Revision comparison data:
######

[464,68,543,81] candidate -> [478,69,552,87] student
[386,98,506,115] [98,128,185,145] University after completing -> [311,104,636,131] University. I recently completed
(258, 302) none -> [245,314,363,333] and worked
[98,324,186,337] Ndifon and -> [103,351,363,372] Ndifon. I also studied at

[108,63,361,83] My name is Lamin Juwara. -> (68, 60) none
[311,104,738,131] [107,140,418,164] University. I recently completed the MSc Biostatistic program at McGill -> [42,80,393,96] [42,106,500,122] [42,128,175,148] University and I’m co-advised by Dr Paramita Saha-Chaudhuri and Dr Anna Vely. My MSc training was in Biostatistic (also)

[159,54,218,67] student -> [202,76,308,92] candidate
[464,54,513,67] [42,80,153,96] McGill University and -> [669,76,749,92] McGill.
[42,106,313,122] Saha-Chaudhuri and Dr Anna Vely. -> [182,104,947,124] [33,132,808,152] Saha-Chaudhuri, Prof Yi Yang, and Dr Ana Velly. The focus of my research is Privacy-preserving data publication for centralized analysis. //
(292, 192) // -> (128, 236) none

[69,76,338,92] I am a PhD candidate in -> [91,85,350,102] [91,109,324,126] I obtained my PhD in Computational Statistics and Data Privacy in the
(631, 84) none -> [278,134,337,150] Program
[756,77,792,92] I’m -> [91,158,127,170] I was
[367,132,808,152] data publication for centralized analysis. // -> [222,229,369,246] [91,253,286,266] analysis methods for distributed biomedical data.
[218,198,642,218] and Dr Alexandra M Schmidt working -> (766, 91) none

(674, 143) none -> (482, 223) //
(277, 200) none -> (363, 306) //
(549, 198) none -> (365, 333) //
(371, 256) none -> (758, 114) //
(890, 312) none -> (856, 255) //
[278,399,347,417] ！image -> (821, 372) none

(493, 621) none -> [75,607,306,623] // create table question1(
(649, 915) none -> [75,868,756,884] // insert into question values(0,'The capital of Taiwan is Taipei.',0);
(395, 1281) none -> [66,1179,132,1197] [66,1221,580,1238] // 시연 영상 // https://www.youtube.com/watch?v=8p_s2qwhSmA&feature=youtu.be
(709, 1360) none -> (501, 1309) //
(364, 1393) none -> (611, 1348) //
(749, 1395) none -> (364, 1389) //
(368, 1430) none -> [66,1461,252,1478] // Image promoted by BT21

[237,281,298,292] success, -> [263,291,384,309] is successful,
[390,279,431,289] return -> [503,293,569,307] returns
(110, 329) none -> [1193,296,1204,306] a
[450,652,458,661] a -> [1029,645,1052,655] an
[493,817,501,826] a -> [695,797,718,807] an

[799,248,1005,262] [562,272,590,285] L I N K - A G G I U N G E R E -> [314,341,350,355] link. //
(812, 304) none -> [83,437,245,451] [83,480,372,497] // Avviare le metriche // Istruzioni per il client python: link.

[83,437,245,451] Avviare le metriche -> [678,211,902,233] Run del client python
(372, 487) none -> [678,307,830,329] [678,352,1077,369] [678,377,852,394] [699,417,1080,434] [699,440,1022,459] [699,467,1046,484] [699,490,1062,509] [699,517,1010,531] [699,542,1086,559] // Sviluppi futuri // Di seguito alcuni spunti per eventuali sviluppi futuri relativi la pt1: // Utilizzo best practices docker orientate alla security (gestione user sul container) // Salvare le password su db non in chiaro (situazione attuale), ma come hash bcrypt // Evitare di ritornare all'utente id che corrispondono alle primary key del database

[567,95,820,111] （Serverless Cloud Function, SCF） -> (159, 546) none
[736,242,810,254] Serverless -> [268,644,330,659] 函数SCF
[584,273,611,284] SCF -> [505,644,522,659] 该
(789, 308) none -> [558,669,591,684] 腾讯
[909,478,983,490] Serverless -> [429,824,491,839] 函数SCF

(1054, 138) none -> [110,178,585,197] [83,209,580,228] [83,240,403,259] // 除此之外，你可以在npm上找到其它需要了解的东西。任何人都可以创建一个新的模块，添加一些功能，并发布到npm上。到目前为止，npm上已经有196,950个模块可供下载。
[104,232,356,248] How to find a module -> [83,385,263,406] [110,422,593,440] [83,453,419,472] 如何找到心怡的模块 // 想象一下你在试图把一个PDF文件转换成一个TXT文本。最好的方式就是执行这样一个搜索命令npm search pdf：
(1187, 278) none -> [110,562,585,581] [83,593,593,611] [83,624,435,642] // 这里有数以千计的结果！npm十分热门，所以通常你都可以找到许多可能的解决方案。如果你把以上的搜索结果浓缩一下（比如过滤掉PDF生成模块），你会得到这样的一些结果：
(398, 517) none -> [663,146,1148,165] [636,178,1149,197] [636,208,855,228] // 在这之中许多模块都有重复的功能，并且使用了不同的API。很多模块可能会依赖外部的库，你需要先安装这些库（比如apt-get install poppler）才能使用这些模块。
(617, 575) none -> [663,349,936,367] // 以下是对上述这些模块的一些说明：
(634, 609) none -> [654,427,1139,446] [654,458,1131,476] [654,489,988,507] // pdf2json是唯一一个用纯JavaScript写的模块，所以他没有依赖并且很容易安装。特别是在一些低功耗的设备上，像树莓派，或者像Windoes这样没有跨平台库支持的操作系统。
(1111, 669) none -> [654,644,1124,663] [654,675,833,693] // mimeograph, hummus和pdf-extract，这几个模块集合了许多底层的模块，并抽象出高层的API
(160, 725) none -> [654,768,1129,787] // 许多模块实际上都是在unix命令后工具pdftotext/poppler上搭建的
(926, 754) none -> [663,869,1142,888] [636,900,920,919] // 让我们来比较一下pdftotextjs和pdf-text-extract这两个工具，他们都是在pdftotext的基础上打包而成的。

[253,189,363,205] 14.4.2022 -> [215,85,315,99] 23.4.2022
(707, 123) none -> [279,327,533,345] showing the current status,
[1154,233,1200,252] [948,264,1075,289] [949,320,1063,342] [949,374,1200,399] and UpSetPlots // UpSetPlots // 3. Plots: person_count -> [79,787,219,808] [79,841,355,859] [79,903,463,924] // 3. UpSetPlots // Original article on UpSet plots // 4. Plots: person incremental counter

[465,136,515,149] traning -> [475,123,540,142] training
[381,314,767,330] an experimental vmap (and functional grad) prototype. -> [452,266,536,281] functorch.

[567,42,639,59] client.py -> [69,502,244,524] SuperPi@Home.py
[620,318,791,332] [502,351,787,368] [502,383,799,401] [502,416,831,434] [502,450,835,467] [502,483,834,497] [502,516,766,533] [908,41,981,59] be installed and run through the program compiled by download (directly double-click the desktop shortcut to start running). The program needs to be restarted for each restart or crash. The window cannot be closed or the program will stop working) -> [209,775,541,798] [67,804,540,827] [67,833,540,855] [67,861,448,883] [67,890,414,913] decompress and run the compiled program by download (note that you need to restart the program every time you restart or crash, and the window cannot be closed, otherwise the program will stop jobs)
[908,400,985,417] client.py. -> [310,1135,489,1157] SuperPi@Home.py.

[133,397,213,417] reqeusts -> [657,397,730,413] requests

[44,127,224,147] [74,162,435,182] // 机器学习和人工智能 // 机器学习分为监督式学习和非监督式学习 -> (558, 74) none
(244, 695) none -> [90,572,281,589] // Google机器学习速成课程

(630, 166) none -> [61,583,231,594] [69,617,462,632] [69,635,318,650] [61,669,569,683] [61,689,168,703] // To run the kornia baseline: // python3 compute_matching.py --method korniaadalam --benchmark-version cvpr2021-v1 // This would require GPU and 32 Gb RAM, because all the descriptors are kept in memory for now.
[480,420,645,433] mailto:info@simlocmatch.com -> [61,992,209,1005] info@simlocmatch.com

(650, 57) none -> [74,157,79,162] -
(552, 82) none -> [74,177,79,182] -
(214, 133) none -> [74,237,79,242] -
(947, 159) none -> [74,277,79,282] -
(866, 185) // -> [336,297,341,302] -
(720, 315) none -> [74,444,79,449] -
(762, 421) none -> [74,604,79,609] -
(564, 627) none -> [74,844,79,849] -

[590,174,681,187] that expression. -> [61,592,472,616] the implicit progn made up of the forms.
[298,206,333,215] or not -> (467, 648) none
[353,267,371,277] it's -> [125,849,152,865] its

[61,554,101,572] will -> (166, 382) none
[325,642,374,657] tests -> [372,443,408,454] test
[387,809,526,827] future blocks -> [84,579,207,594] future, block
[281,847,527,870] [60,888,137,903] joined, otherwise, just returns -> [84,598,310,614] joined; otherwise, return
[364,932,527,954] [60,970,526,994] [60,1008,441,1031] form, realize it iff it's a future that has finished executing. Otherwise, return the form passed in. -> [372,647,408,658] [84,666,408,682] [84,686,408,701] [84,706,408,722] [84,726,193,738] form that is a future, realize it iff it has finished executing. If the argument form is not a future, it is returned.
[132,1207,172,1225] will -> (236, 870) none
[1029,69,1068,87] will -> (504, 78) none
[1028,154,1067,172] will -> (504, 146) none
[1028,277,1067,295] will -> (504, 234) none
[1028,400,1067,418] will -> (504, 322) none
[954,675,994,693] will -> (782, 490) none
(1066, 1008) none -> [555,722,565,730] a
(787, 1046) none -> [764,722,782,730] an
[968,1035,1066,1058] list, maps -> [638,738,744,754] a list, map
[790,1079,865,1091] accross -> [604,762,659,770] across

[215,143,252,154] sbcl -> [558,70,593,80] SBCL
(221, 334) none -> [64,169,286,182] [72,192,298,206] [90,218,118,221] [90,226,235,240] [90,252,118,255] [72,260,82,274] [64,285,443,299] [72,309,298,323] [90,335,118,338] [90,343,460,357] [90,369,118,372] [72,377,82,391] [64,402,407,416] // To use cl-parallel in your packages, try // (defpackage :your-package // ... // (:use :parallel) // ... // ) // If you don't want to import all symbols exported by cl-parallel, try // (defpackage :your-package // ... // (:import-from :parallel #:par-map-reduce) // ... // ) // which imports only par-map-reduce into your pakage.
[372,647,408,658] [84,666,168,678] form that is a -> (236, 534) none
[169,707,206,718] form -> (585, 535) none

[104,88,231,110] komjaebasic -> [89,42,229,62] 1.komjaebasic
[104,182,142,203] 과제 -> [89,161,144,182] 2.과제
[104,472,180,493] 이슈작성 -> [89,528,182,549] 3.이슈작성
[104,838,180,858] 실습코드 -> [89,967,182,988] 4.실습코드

######

Your objective: The expected reply is a number only, the tally of lines in the data where the word "SuperPi" is found.

Exercise result: 2